Анна покачала головой и окунула перо в чернильницу: о чем писать Айвену? Обо всех этих финансовых вопросах? О том, что скоро начнется сезон в Лондоне? О том, что многие уже вернулись из армии? Может быть, и Айвен скоро приедет? Анна задумалась, чернила высохли, и пришлось снова обмакивать перо. Или же о том, что Айвен все еще в России и это скорее благо, чем зло? Ведь многие возвращаются инвалидами, как лейтенант Бриксом. Но, с другой стороны, он вернулся, вернулся живым. А Айвен все еще каждый день рискует жизнью.

– Моя дорогая сестра! – Джексом вошел в гостиную, благоухая псарней и лошадиным потом. – Почему ты до сих пор не пакуешь радостно платья?
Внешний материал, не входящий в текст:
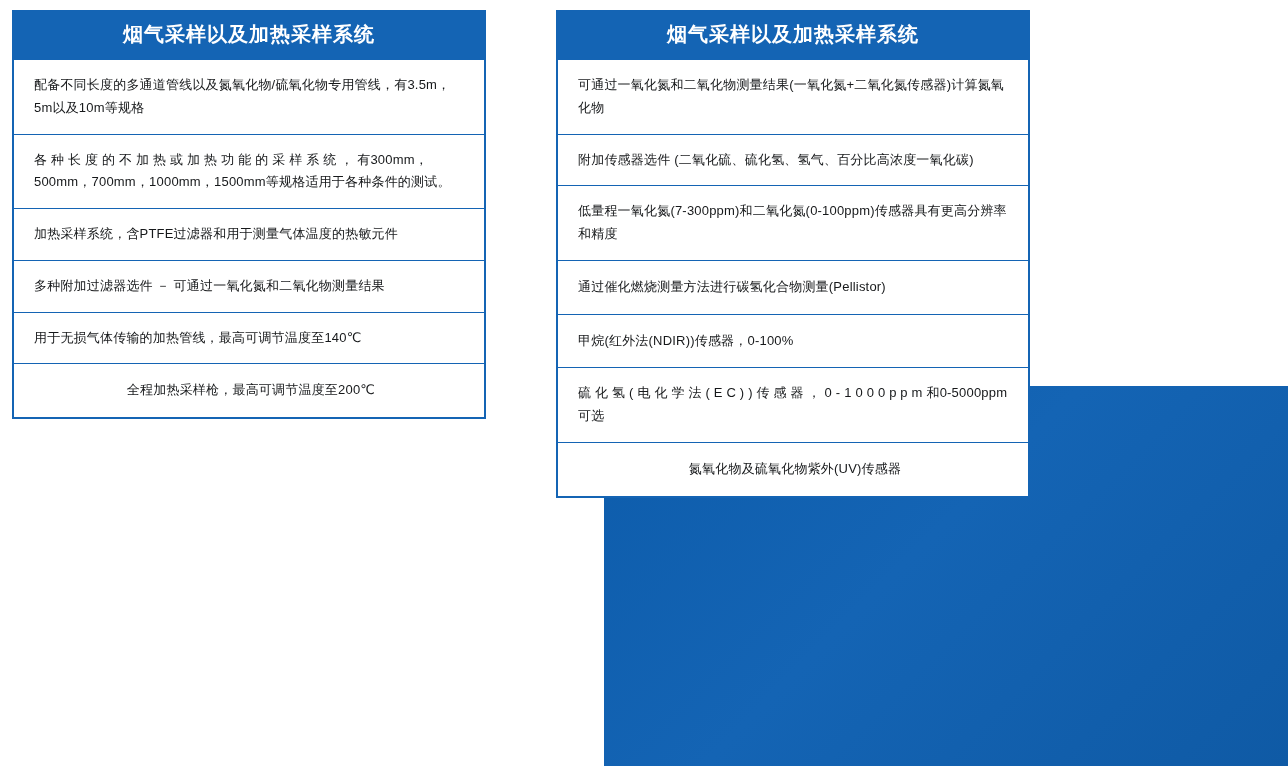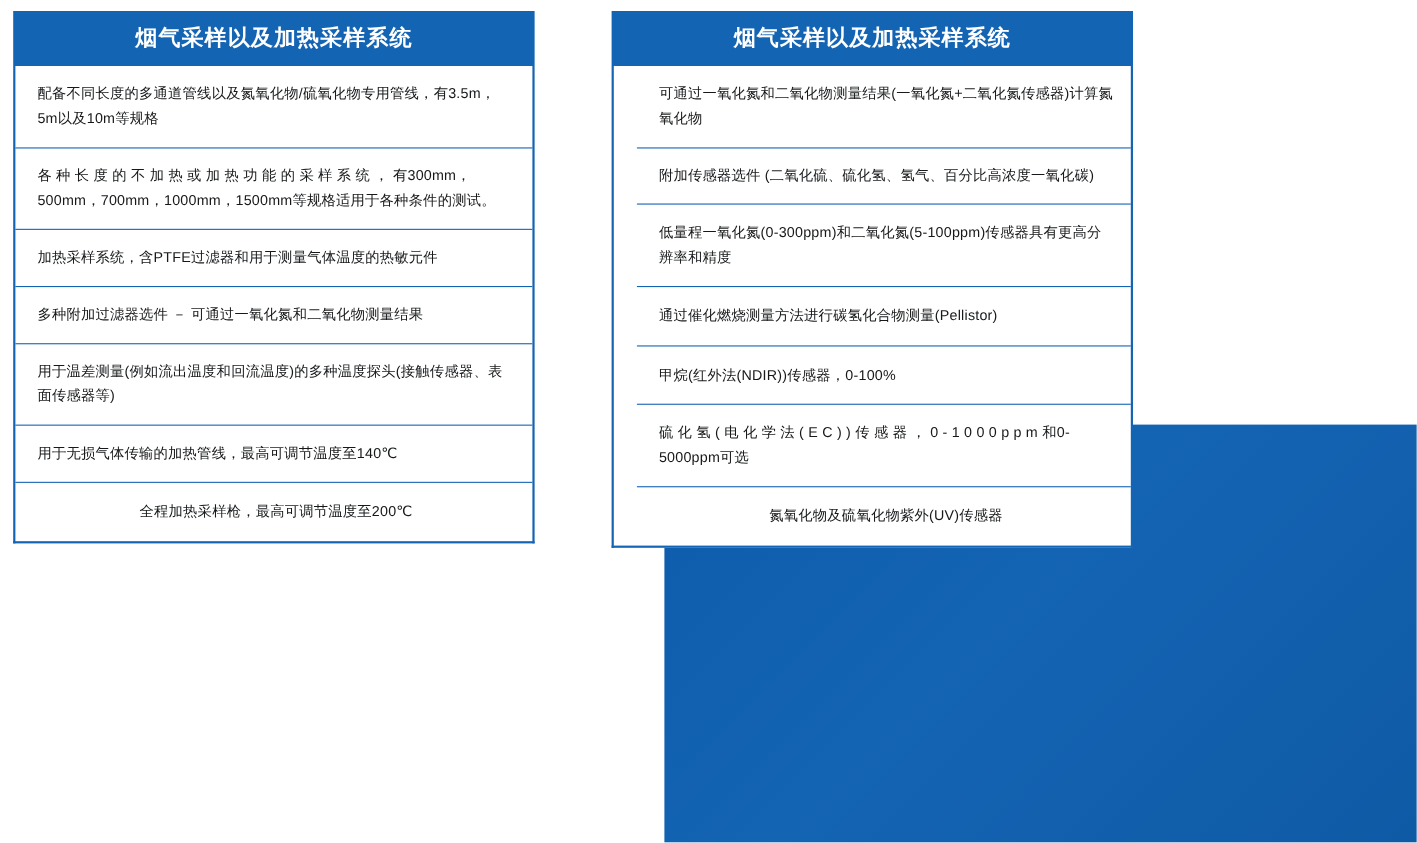--- a/index.html
+++ b/index.html
@@ -81,7 +81,7 @@
 
   
   .col-left .list-item { letter-spacing: 0.2px; }
-  .col-right .list-item { letter-spacing: 0.2px; margin-left: 21px; }
+  .col-right .list-item { letter-spacing: 0.2px; }
   .list-item.single { padding-top: 15px; padding-bottom: 15px; }
 </style>
 </head>

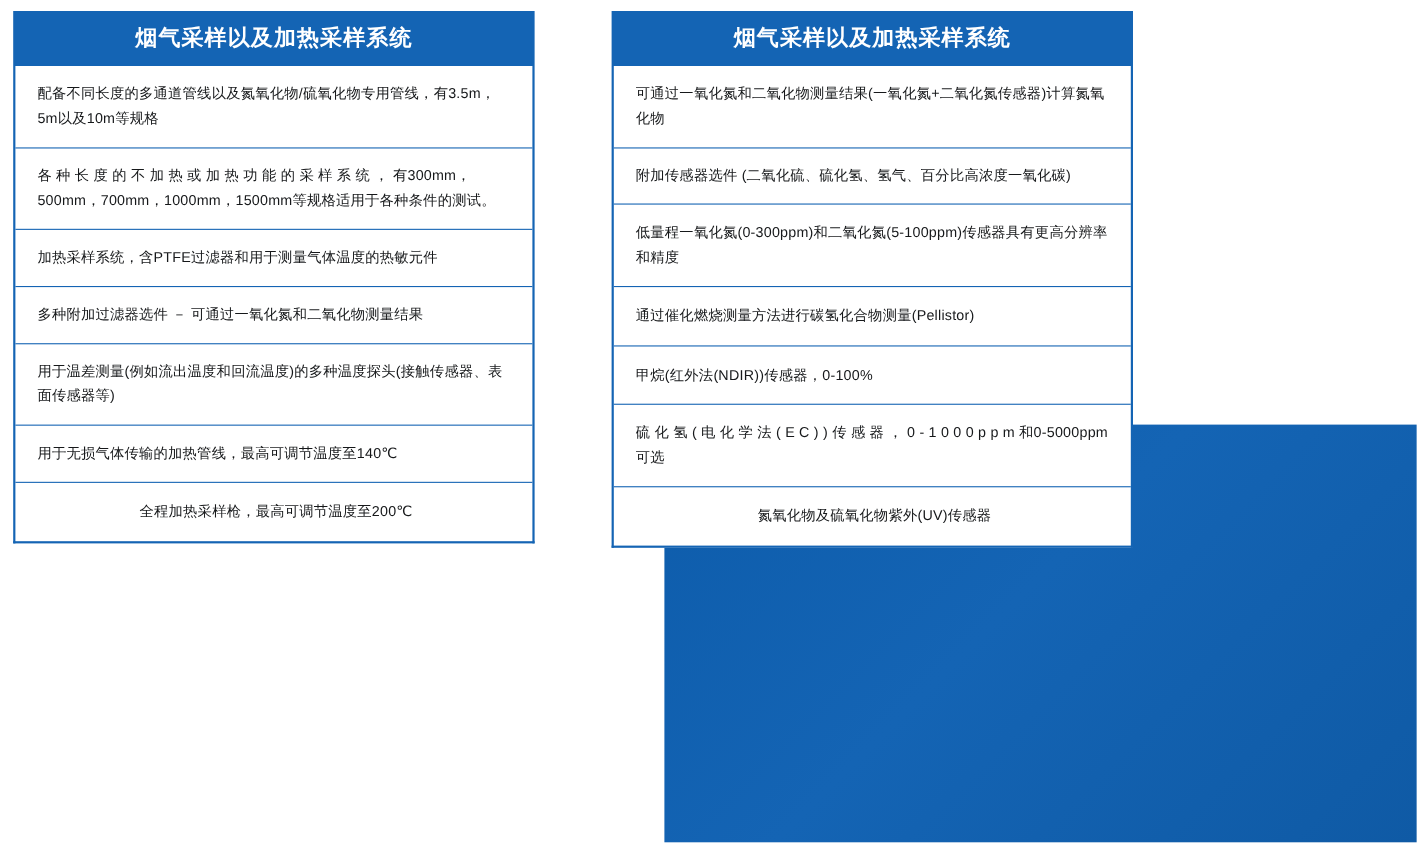--- a/index.html
+++ b/index.html
@@ -109,7 +109,7 @@
     <div class="list">
       <div class="list-item">可通过一氧化氮和二氧化物测量结果(一氧化氮+二氧化氮传感器)计算氮氧化物</div>
       <div class="list-item">附加传感器选件 (二氧化硫、硫化氢、氢气、百分比高浓度一氧化碳)</div>
-      <div class="list-item">低量程一氧化氮(0-300ppm)和二氧化氮(5-100ppm)传感器具有更高分辨率和精度</div>
+      <div class="list-item">低量程一氧化氮(7-300ppm)和二氧化氮(0-100ppm)传感器具有更高分辨率和精度</div>
       <div class="list-item single">通过催化燃烧测量方法进行碳氢化合物测量(Pellistor)</div>
       <div class="list-item single">甲烷(红外法(NDIR))传感器，0-100%</div>
       <div class="list-item">硫 化 氢 ( 电 化 学 法 ( E C ) ) 传 感 器 ， 0 - 1 0 0 0 p p m 和0-5000ppm可选</div>

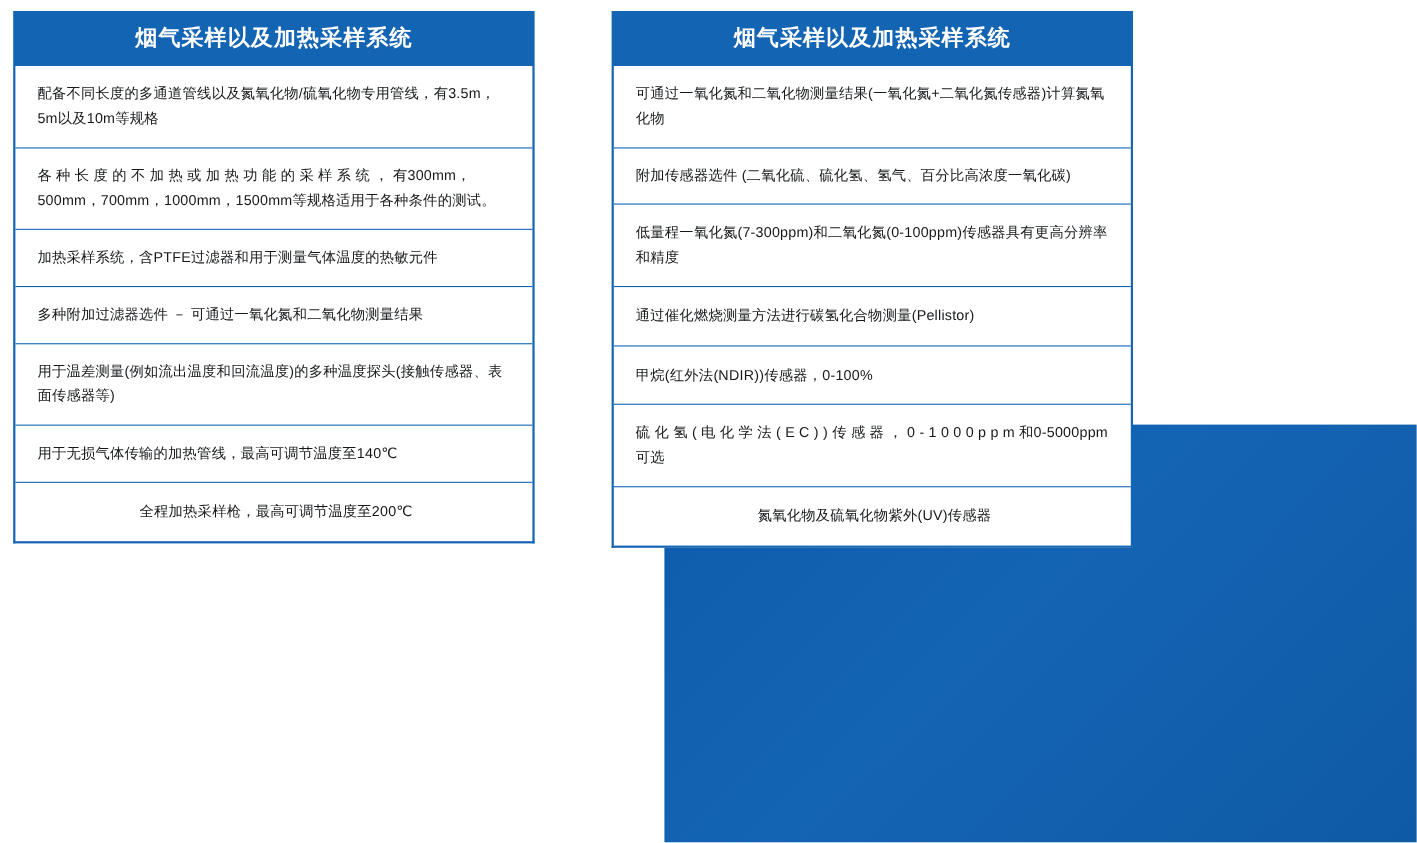--- a/index.html
+++ b/index.html
@@ -98,7 +98,6 @@
       <div class="list-item">各 种 长 度 的 不 加 热 或 加 热 功 能 的 采 样 系 统 ， 有300mm，500mm，700mm，1000mm，1500mm等规格适用于各种条件的测试。</div>
       <div class="list-item">加热采样系统，含PTFE过滤器和用于测量气体温度的热敏元件</div>
       <div class="list-item">多种附加过滤器选件 － 可通过一氧化氮和二氧化物测量结果</div>
-      <div class="list-item">用于温差测量(例如流出温度和回流温度)的多种温度探头(接触传感器、表面传感器等)</div>
       <div class="list-item">用于无损气体传输的加热管线，最高可调节温度至140℃</div>
       <div class="list-item single">全程加热采样枪，最高可调节温度至200℃</div>
     </div>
– Во-первых, до отъезда в Лондон еще пара недель. А во-вторых, я не собираюсь тащить с собой весь гардероб. – Анна не смотрела на брата – его вид чем дальше, тем сильнее раздражал ее. То, как Джексом относился к делам поместья, то, как легкомысленно он поступал по отношению к будущему своей семьи, заслуживало по меньшей мере порицания. У Анны это вызывало острое раздражение, и вид брата, продолжающего весело проводить время, не способствовал душевному спокойствию. – Как мне сообщила в письме Луиза Грэхем, в этом сезоне мода изменилась совершенно. Вряд ли мои скромные деревенские платья подойдут для столичного сезона.